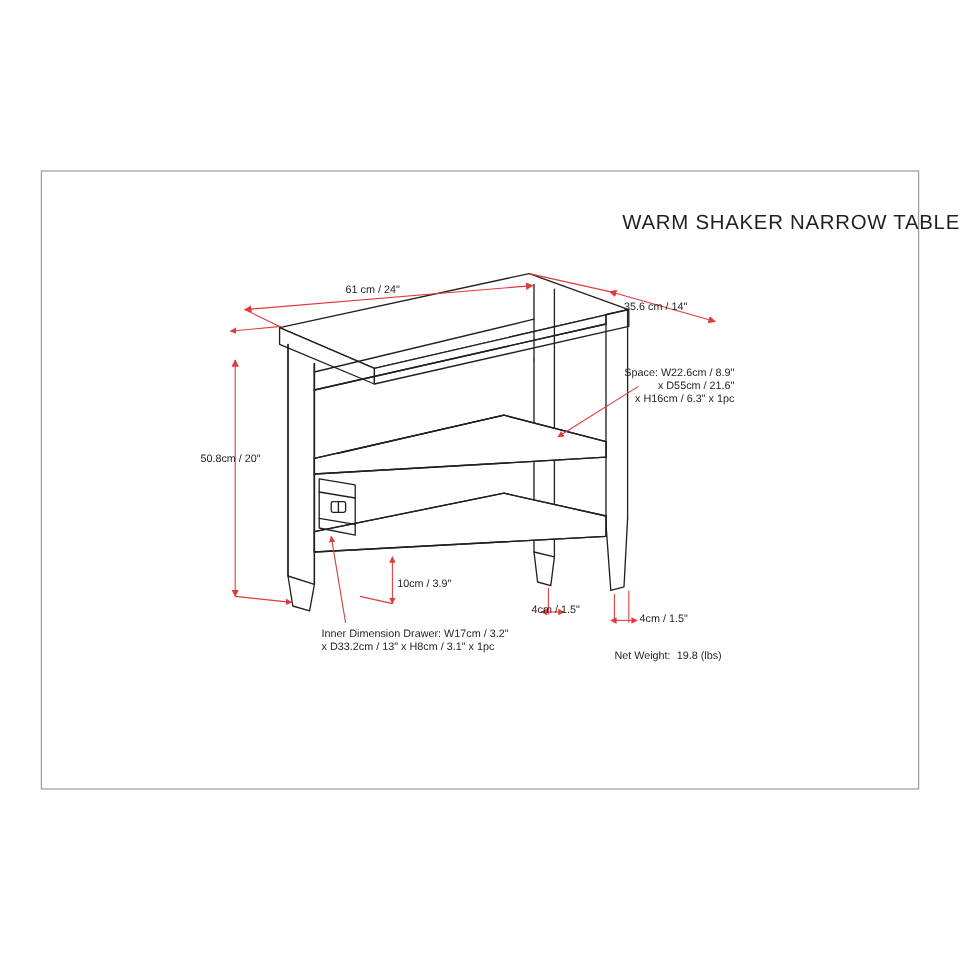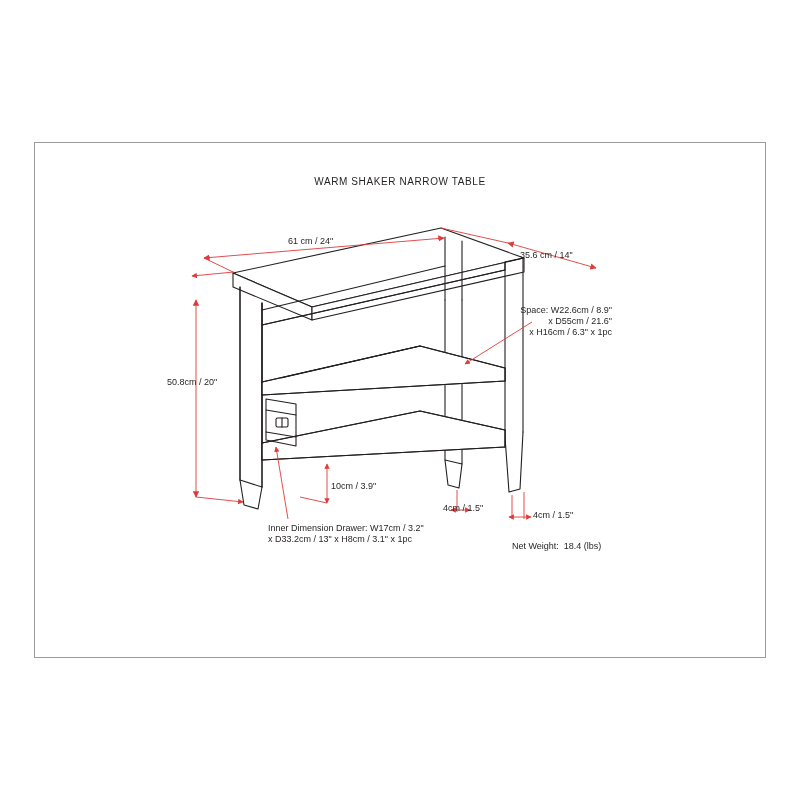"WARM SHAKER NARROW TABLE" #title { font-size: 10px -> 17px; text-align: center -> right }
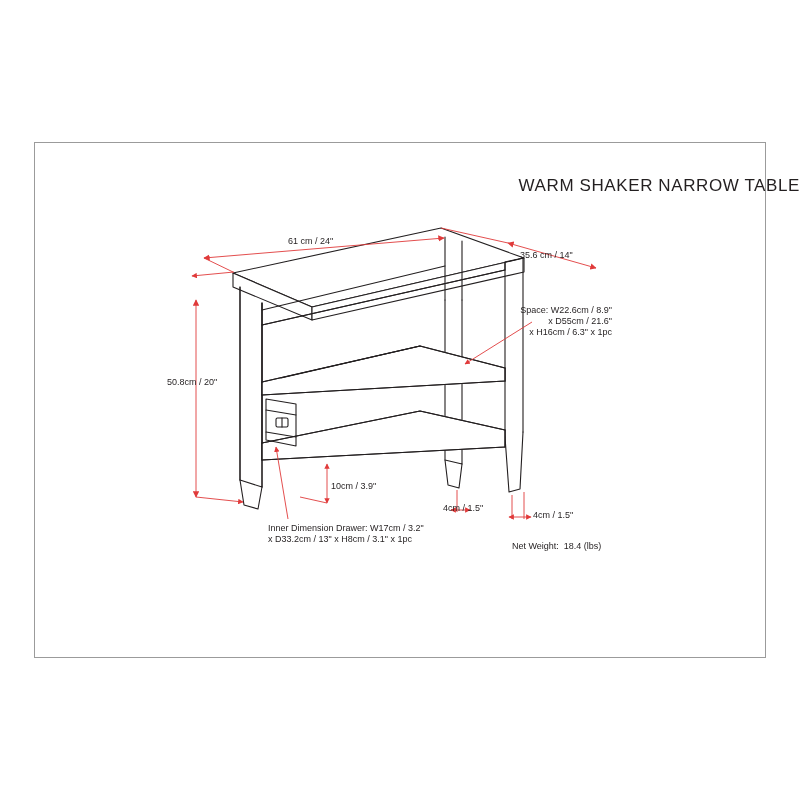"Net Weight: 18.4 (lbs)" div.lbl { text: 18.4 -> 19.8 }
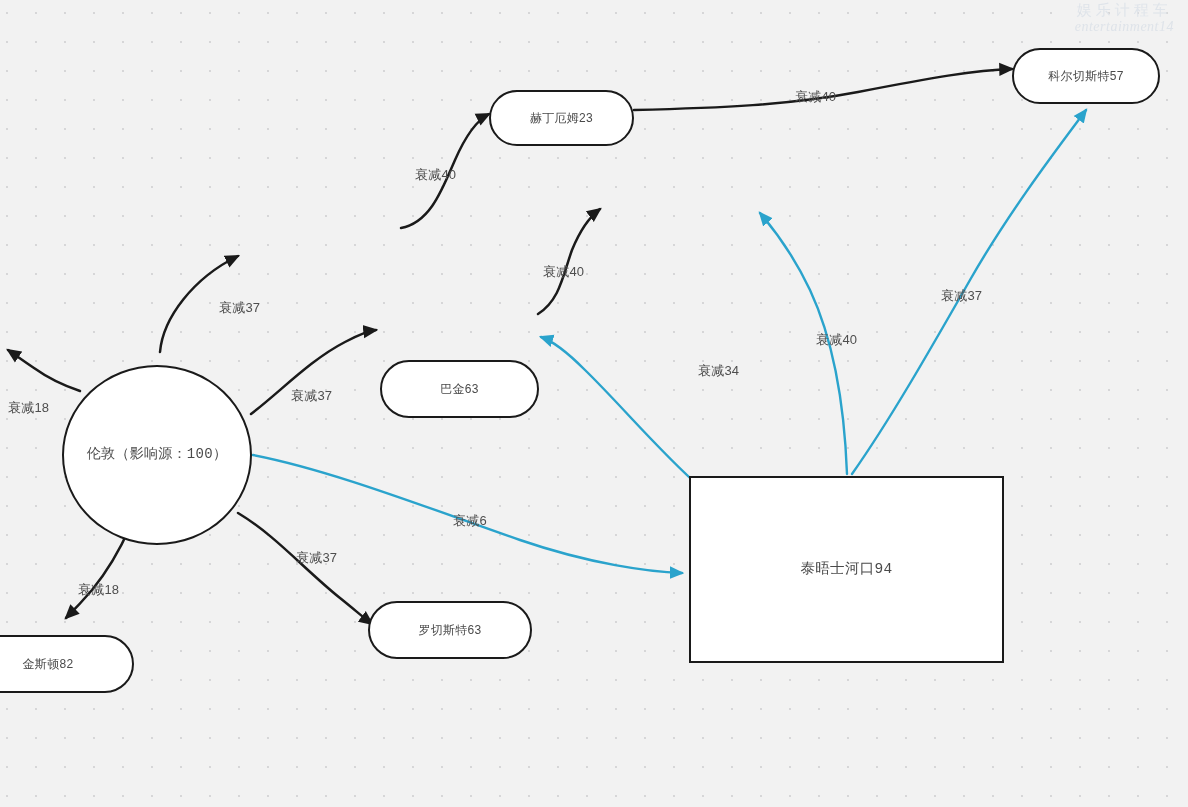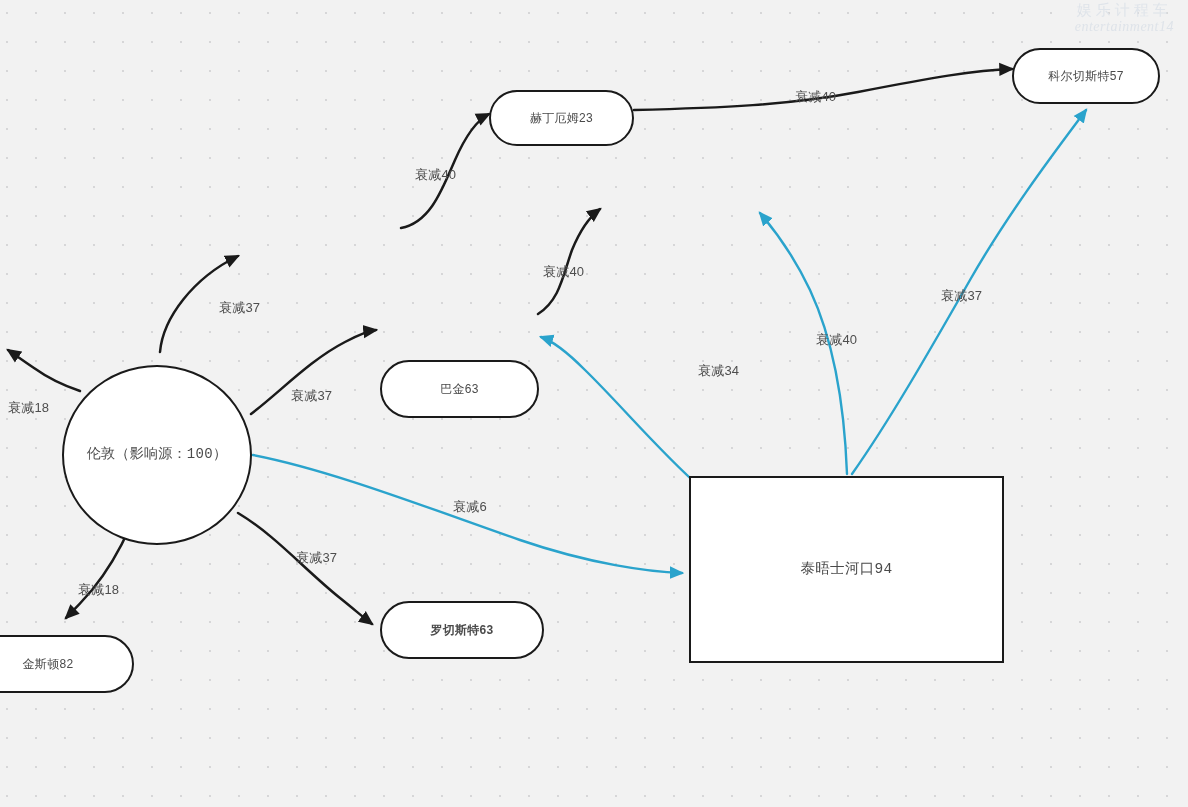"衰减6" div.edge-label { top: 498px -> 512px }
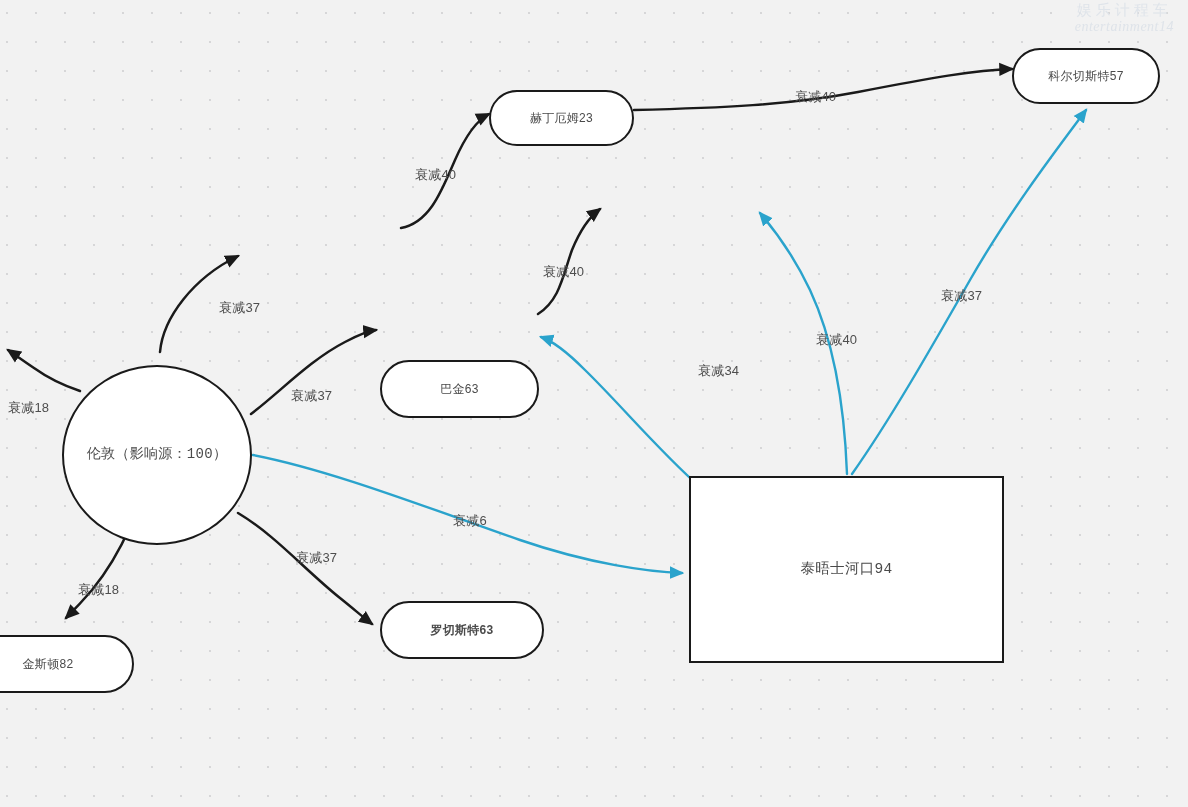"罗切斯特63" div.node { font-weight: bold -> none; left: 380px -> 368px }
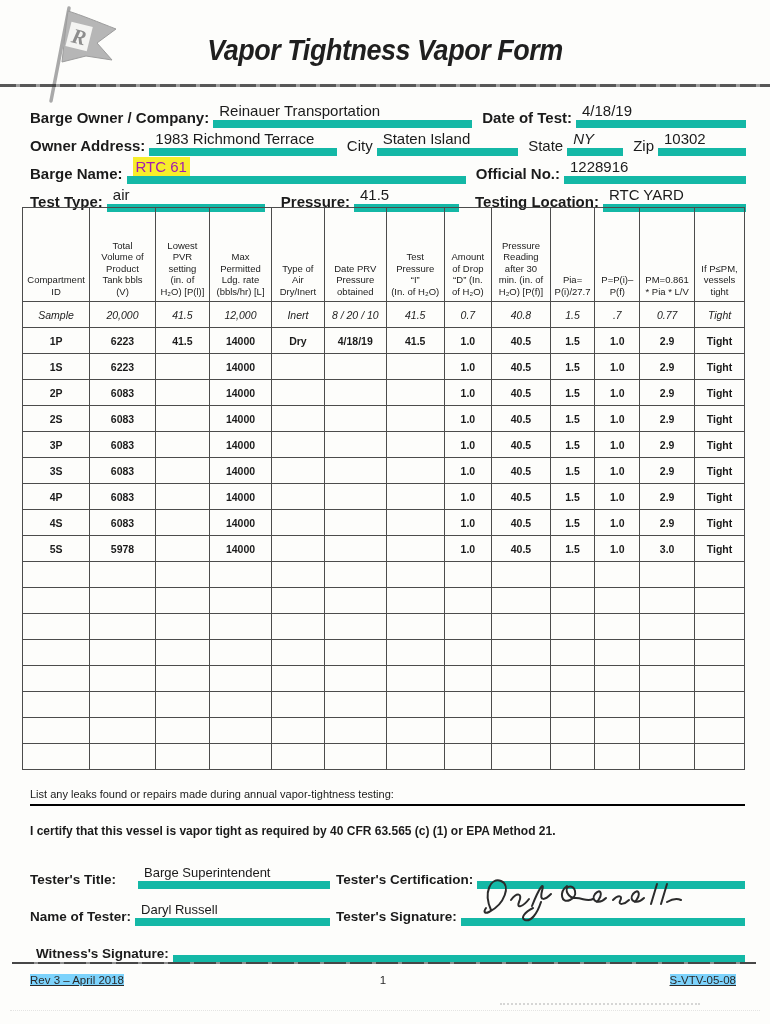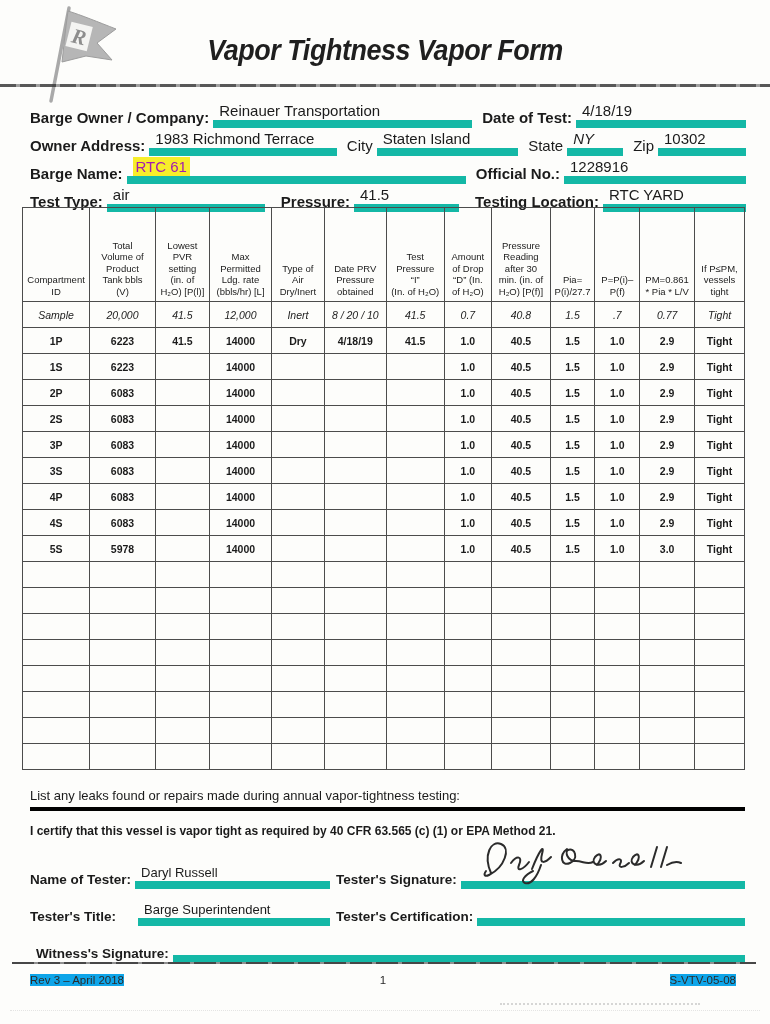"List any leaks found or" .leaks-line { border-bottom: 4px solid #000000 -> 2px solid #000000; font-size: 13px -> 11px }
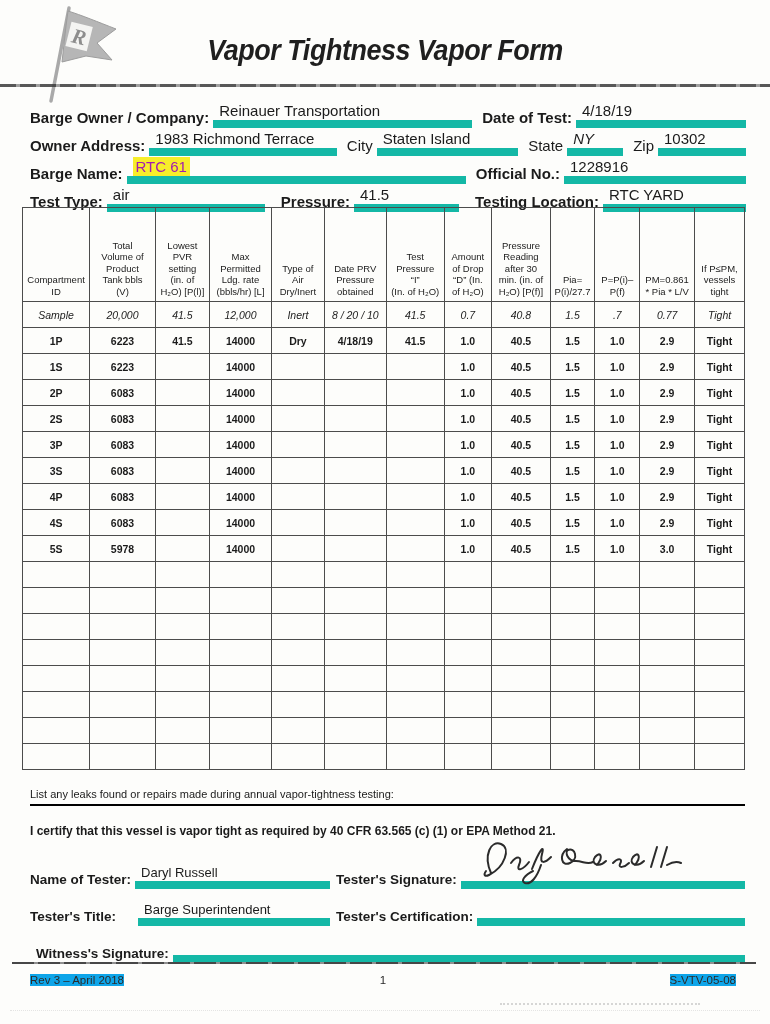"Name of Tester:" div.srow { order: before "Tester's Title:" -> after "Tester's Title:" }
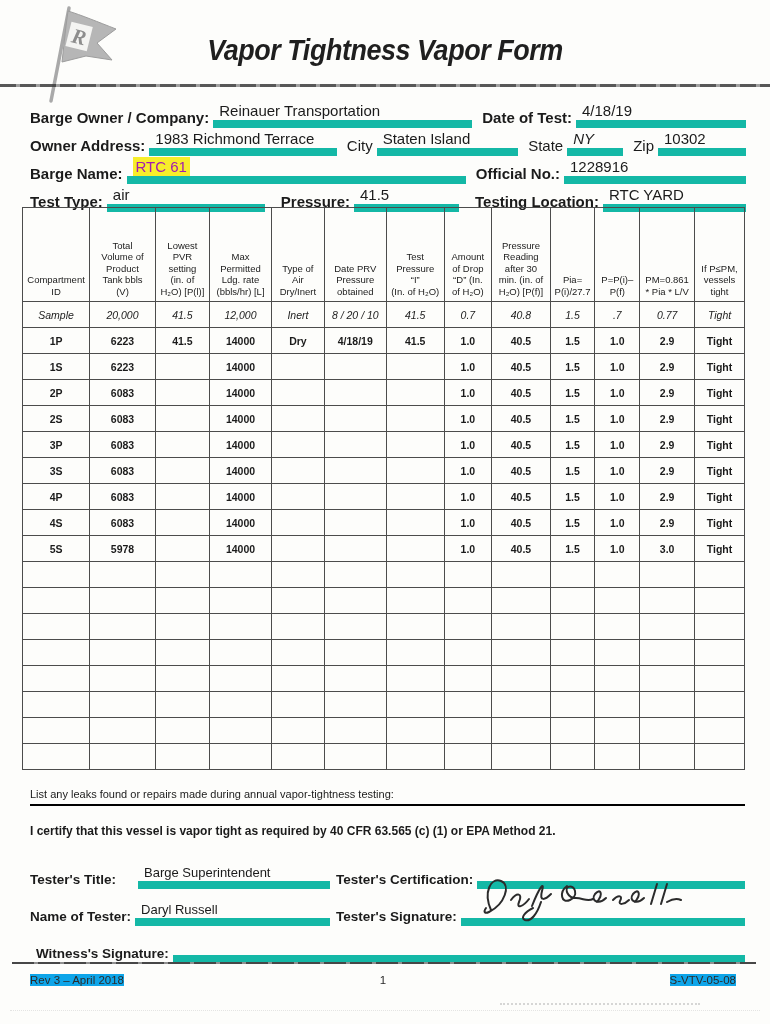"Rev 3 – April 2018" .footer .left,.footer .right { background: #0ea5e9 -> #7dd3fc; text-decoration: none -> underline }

- [Exercise instructions]
What is needed is an exact copy of only the lines from the line containing "any leaks found" through the last line of the entries, inclusive, without the pictures.

- [Written response]
"List any leaks found or" .leaks-line { border-bottom: 4px solid #000000 -> 2px solid #000000; font-size: 13px -> 11px }
"Name of Tester:" div.srow { order: before "Tester's Title:" -> after "Tester's Title:" }
"Rev 3 – April 2018" .footer .left,.footer .right { background: #0ea5e9 -> #7dd3fc; text-decoration: none -> underline }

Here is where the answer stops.